▶ Activity
Write out again, exactly, the lines below starting at the one with "row order: Label ascending" and ending at the one with "26 | Timestamp: 199 -> 177".

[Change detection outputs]
-*-*-

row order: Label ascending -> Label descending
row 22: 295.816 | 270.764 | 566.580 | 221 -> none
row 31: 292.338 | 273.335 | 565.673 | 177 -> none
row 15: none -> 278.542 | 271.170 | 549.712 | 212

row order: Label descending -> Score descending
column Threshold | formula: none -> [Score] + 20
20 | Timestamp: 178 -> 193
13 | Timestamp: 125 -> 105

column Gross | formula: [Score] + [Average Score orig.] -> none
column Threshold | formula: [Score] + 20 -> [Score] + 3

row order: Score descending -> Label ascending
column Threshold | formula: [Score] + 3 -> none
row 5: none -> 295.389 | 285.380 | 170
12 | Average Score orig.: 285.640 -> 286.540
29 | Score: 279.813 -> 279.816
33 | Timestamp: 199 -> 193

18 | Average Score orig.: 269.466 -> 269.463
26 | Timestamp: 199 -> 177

-*-*-

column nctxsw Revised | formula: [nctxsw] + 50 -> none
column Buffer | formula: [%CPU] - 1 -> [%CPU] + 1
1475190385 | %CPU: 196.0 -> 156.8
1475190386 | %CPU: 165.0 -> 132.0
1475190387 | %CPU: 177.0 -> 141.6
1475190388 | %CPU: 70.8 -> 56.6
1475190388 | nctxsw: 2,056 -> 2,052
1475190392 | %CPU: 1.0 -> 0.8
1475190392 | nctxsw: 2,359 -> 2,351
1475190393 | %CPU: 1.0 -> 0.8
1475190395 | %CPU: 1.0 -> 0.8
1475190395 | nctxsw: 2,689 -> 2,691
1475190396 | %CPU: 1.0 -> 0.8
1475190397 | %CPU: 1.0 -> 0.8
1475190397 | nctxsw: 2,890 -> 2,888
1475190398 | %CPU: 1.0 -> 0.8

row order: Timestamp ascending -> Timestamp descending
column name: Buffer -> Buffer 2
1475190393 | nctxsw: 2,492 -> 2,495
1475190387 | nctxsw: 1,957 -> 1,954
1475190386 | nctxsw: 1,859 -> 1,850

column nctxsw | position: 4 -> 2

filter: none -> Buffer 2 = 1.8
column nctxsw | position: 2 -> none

-*-*-

▶ Answer for the task
row order: Label ascending -> Label descending
row 22: 295.816 | 270.764 | 566.580 | 221 -> none
row 31: 292.338 | 273.335 | 565.673 | 177 -> none
row 15: none -> 278.542 | 271.170 | 549.712 | 212

row order: Label descending -> Score descending
column Threshold | formula: none -> [Score] + 20
20 | Timestamp: 178 -> 193
13 | Timestamp: 125 -> 105

column Gross | formula: [Score] + [Average Score orig.] -> none
column Threshold | formula: [Score] + 20 -> [Score] + 3

row order: Score descending -> Label ascending
column Threshold | formula: [Score] + 3 -> none
row 5: none -> 295.389 | 285.380 | 170
12 | Average Score orig.: 285.640 -> 286.540
29 | Score: 279.813 -> 279.816
33 | Timestamp: 199 -> 193

18 | Average Score orig.: 269.466 -> 269.463
26 | Timestamp: 199 -> 177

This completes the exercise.